Некоторые австралийские газеты посвятили передовые статьи Наматжире.

Так, аделаидская газета «Адвертайзер» писала: «Жизнь и творчество Наматжиры важны для нас тем, что он помог нам стать более самокритичными, даже строгими к себе в вопросе о нашем отношении к аборигенам. Вероятно, больше, чем кто-либо другой, он способствовал пробуждению совести общества. Его картины, имевшие у публики огромный успех, пожалуй, больше способствовали повышению интереса к его родному краю, чем целые департаменты. Его достижения заострили наше внимание на необходимости улучшить условия жизни аборигенов и поднять их социальное положение. Полный собственного достоинства… художник стал влиятельным, хотя и неофициальным послом своей расы».

Широкие отклики смерть Альберта Наматжиры вызвала за границей. Он даже был известен в такой далекой стране, как Россия, правда, только по репродукциям. В Англии «Таймс» отвела ему почетное место на своих страницах, рассказав о его племени, об обучении в Хермансбургской лютеранской миссии, о его первых успехах в живописи и о последующем успехе.

Многочисленные почитатели Альберта Наматжиры, воздав должное его памяти, дописали своими отзывами последнюю главу из жизни великого художника. Пусть же и последнюю главу моей книги завершит замечательная эпитафия, написанная Леонардом Флином в 1959 году:

«Спи с миром, благородная душа, твоя вечная обитель не отмечена надгробным камнем.

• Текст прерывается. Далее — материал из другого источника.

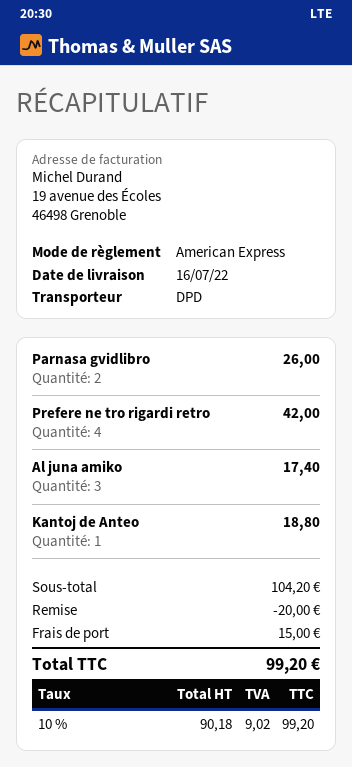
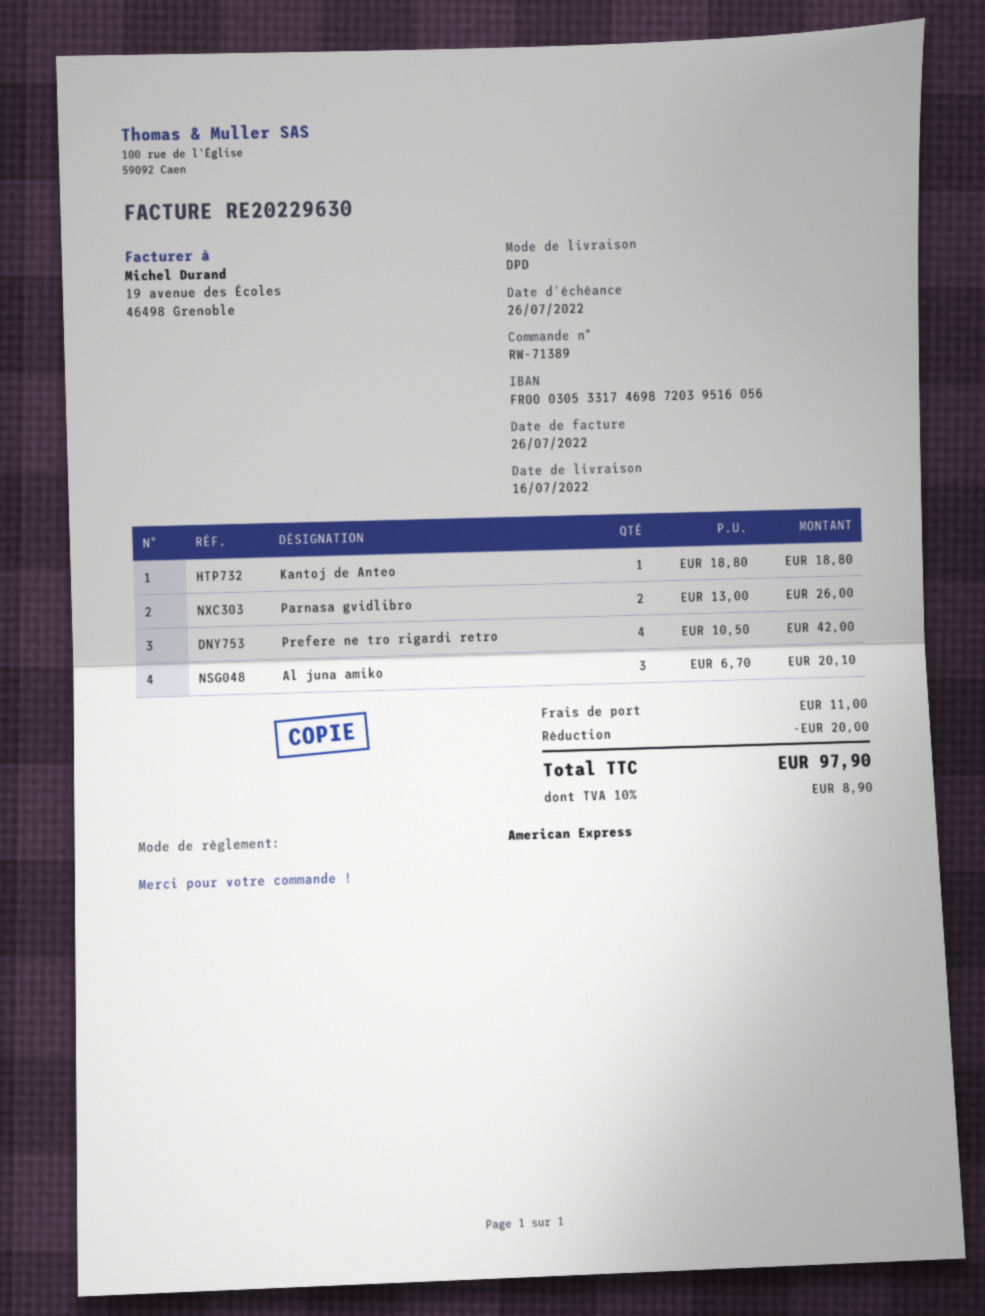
Al juna amiko: 3 for 17.40 -> 3 for 20.10
shipping: 15.00 -> 11.00
tax: 10% = 9.02 -> 10% = 8.90
total: 99.20 -> 97.90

Твои черные останки слились теперь с красной и коричневой землей великой страны, которую твое племя некогда называло своей.

Потух твой мечтательный взор, прекрасное видевший в камне или дереве ветвистом.

Застыл твой мозг, хранивший столько законов племени, древних легенд и мистических образов.

Щедрое сердце, рука, умевшая помогать, оставили по себе возвышенную память.

Ты не нуждаешься в эпитафии, ибо оставил свой след кистью на полотне нашей эпохи!»